3) Ao quarto dezenove (To room nineteen, no Brasil apenas "O quarto 19")- Publicado inicialmente numa coletânea de 1963, pertence ao ciclo de The Golden Notebook,
ciclo perigoso porque poderia confinar a escrita lessinguiana a uma
questão de gênero. Contudo, como sempre, ela vai muito além de qualquer
limitação. É curioso que a história foi homenageada por Michael
Cunningham em As Horas (a parte da mãe do poeta), e nela, uma
mulher aluga o mesmo quarto para ali fugir das suas referências. Aos
poucos vai se apegando tanto àquele espaço, vai de tal forma alargando
sua permanência ali, que o leitor já deve desconfiar do desfecho. Uma
obra-prima.
4) O caderno dourado(1962)-
Atingiu o meio-século esse monumento do romance que faria por si só a
glória literária de Doris Lessing não fosse pela equívoca questão do
feminismo. Sejamos claros, é um livro feminista, mas é principalmente
uma grande experiência com a forma do romance. Ao explodir a neurótica
divisão da protagonista (que compartimenta sua vida em cadernos de notas
estanques, de cores diferentes –um para a política, outra para a
literatura, outro para os problemas psicológicos, e assim por diante),
num caderno de notas (o dourado) que representa o caos e a piração do
mundo, ela de certa forma absorveu toda a sua obra anterior, muito
prestigiada pelos temas “africanos”. Estamos no pórtico da “grande”
Doris Lessing, a narradora épica e tolstoiana do nosso tempo.
Escolhi verter o título original (The golden notebook) de forma mais literal porque não suporto o título brasileiro (O carnê dourado), particularmente infeliz.
5) A cidade de quatro portas (The four-gated City)- Em 1969, ela completou um ciclo que se iniciara em 1952, com Martha Quest.
Os quatro volumes anteriores são belos romances de formação, com cenas
inesquecíveis, e quem é apaixonado por Doris Lessing não os dispensa nem
morto. Comparados, no entanto, ao quinto, empalidecem visivelmente:
Martha Quest abandona a África e vai para a Inglaterra pós-guerra, e de
mulher independente torna-se uma espécie de babá dos filhos de um
intelectual. É o fantasma que persegue Lessing, mas ainda é pouco: há o
espectro da guerra nuclear, há a possibilidade da criação de uma
humanidade pós-nuclear, novas concepções da mente, do homem, da família.

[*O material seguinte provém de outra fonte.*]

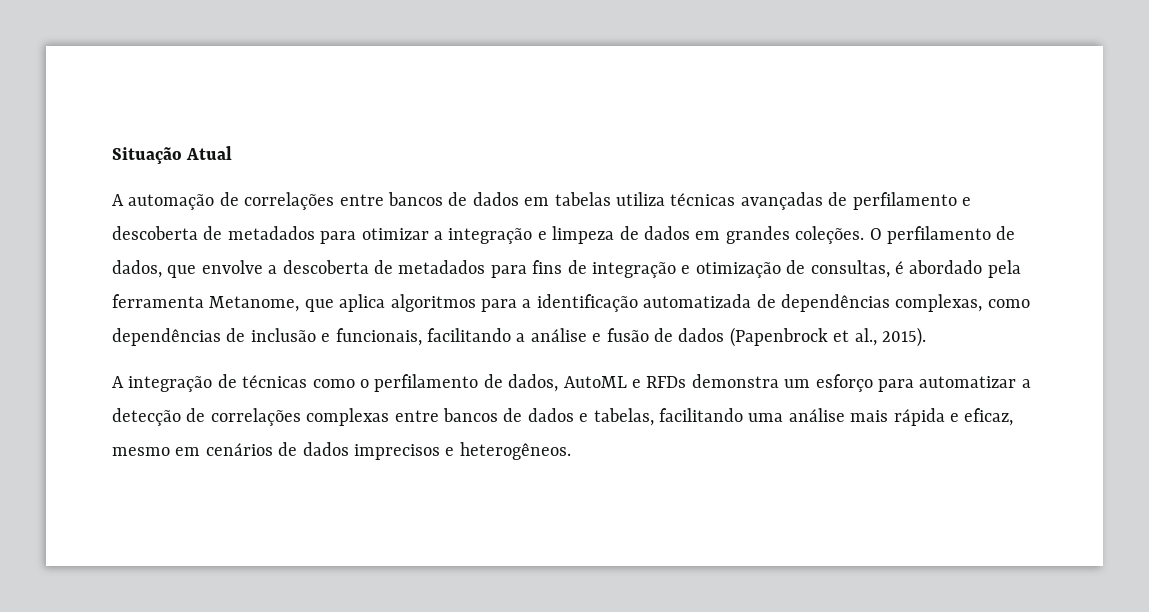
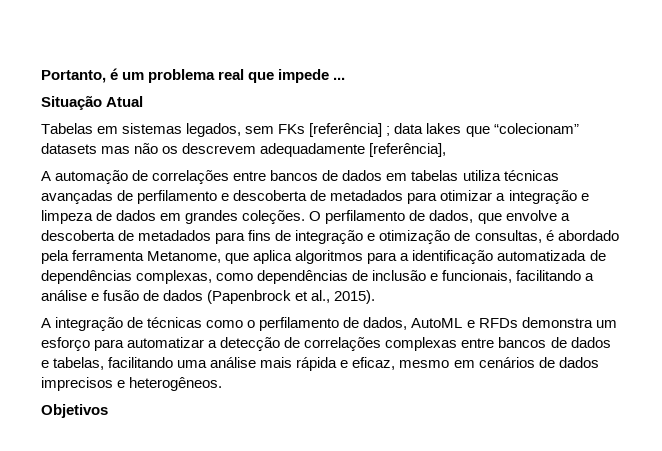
+ Portanto, é um problema real que impede ...
  Situação Atual
+ Tabelas em sistemas legados, sem FKs [referência] ; data lakes que “colecionam” datasets mas não os descrevem adequadamente [referência],
+ Objetivos

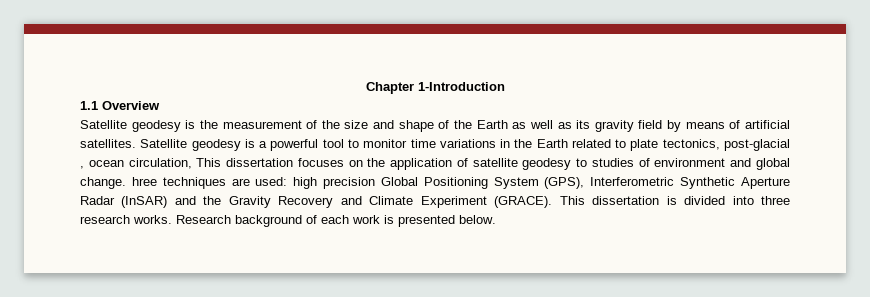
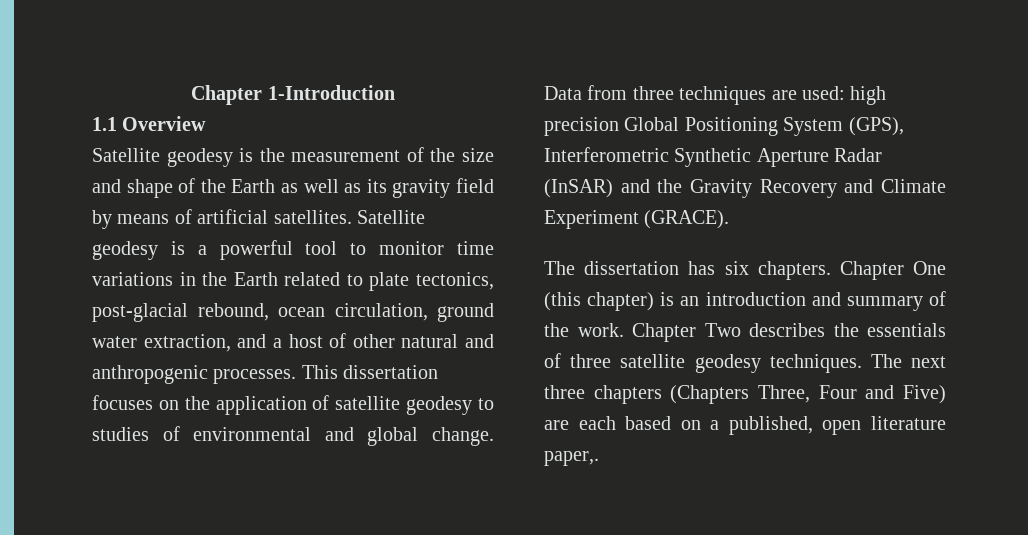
- Satellite geodesy is a powerful tool to monitor time variations in the Earth related to plate tectonics, post-glacial , ocean circulation, This dissertation focuses on the application of satellite geodesy to studies of environment and global change. hree techniques are used: high precision Global Positioning System (GPS), Interferometric Synthetic Aperture Radar (InSAR) and the Gravity Recovery and Climate Experiment (GRACE). This dissertation is divided into three research works. Research background of each work is presented below.
+ Satellite geodesy is a powerful tool to monitor time variations in the Earth related to plate tectonics, post-glacial rebound, ocean circulation, ground water extraction, and a host of other natural and anthropogenic processes. This dissertation focuses on the application of satellite geodesy to studies of environmental and global change. Data from three techniques are used: high precision Global Positioning System (GPS), Interferometric Synthetic Aperture Radar (InSAR) and the Gravity Recovery and Climate Experiment (GRACE).
+ The dissertation has six chapters. Chapter One (this chapter) is an introduction and summary of the work. Chapter Two describes the essentials of three satellite geodesy techniques. The next three chapters (Chapters Three, Four and Five) are each based on a published, open literature paper,.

Enfim, é Freud, Marx e o Apocalipse, tudo no mesmo livro. Doris Lessing
começa a conter a vida inteira em seus livros.
6) Roteiro para um passeio ao Inferno
(Briefing for descent into the Hell, 1971)- Foi o primeiro livro que li
de Lessing e, até certo ponto, o mais impressionante. No início, ele se
passa no plano da alucinação, evocando mitos civilizatórios e de
barbárie, se passando em ambientes primitivos e arquetípicos; depois,
ficamos sabendo que o protagonista é um professor que “pirou”. Mais uma
vez, a corda bamba se dá entre o caos que pode dar início a um novo
começo, ou a volta a uma ordem conformista e compartimentadora, que só
leva à neurose e ao desespero. Menosprezado por alguns, como se fosse
uma mera ilustração das idéias de Ronald D. Laing (O eu dividido), esse romance é de uma riqueza assombrosa, provavelmente daí vem sua irregularidade genial.
7) Gatos e mais gatos
(On Cats, 2002)- Doris Lessing dedicou muitas páginas e alguns livros
aos gatos. Esse livro reúne tanto ficção quanto passagens biográficas
reveladoras. Como eu mesmo sou devoto da religião felina, ninguém deve
estranhar a inclusão desse título. No entanto, sinceramente acho que o
incluiria de qualquer forma, pela perspicácia e valor literário.
8) Amor, de novo
(Love, again, 1996)- O belíssimo romance sobre o envelhecer que marcou a
volta da ficcionista maior da nossa época após alguns anos de mornidão
(aqueles que escreveu depois do lindíssimo Planeta 8-Operação Salvamento,
de 1982—nenhum deles chega a ser fraco, mas em todos parece faltar
algo, um brilho maio). De fato, parece ter destravado de tal forma sua
escrita que ela voltou a apresentar nova fase de brilho.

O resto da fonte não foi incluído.